Web document revisions
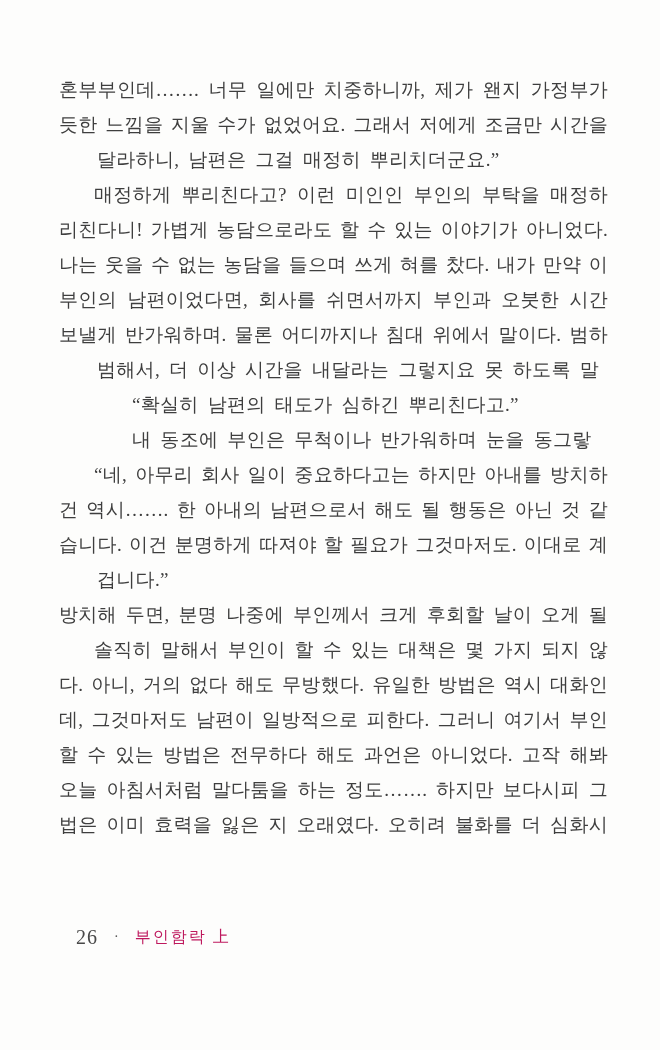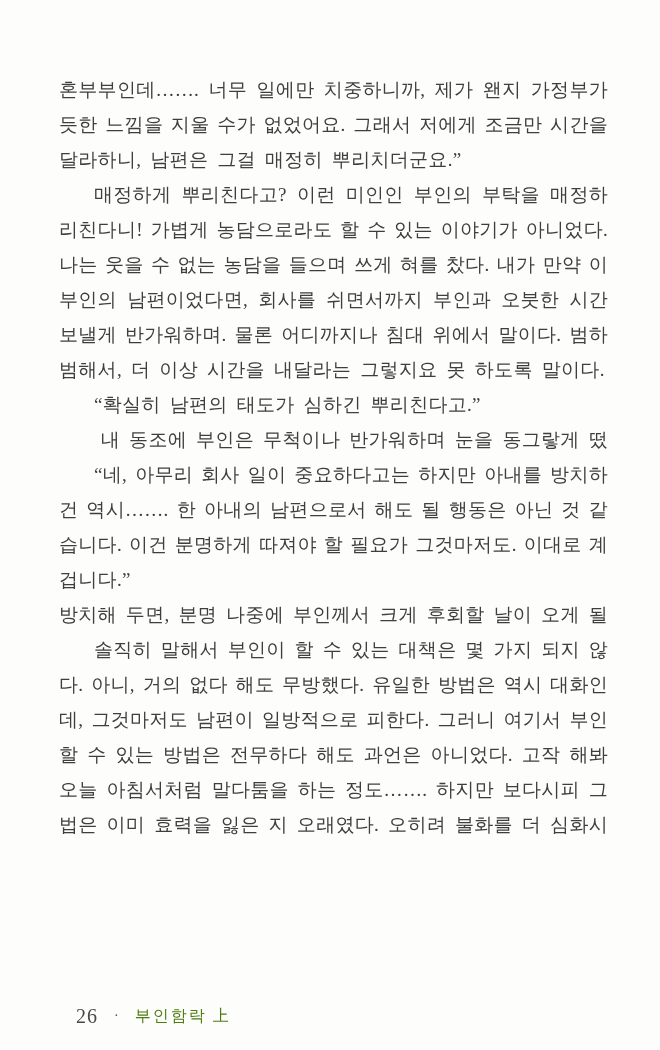--- a/index.html
+++ b/index.html
@@ -32,46 +32,47 @@
     word-spacing: 2px;
     text-align: justify;
     text-align-last: justify;
     overflow: hidden;
     white-space: normal;
   }
   .line.indent {
     text-indent: 35px;
   }
   .line.end {
-    text-align: right;
+    text-align: left;
     text-align-last: left;
     word-spacing: 4px;
+    margin-left: 38px;
   }
   .footer {
     position: absolute;
     left: 76px;
-    top: 1000px;
+    top: 921px;
     height: 32px;
     display: flex;
     align-items: center;
     color: #484848;
   }
   .footer .page-num {
     font-size: 20px;
     letter-spacing: 1px;
   }
   .footer .sep {
     font-size: 14px;
     margin: 0 16px;
     color: #555555;
   }
   .footer .book-title {
     font-size: 16px;
     letter-spacing: 2px;
-    color: #4d7c0f;
+    color: #be185d;
   }
 </style>
 </head>
 <body>
 
 <div class="paper">
 
   <div class="text-block">
       <div class="line">혼부부인데……. 너무 일에만 치중하니까, 제가 왠지 가정부가 된</div>
       <div class="line">듯한 느낌을 지울 수가 없었어요. 그래서 저에게 조금만 시간을</div>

◆ **Exercise goal**: Write out again only the lines from the one with "letter-spacing: 2px;" through the last line of the records above. Keep every word as it stands.

◆ **Answer to this problem**:
     letter-spacing: 2px;
-    color: #4d7c0f;
+    color: #be185d;
   }
 </style>
 </head>
 <body>
 
 <div class="paper">
 
   <div class="text-block">
       <div class="line">혼부부인데……. 너무 일에만 치중하니까, 제가 왠지 가정부가 된</div>
       <div class="line">듯한 느낌을 지울 수가 없었어요. 그래서 저에게 조금만 시간을</div>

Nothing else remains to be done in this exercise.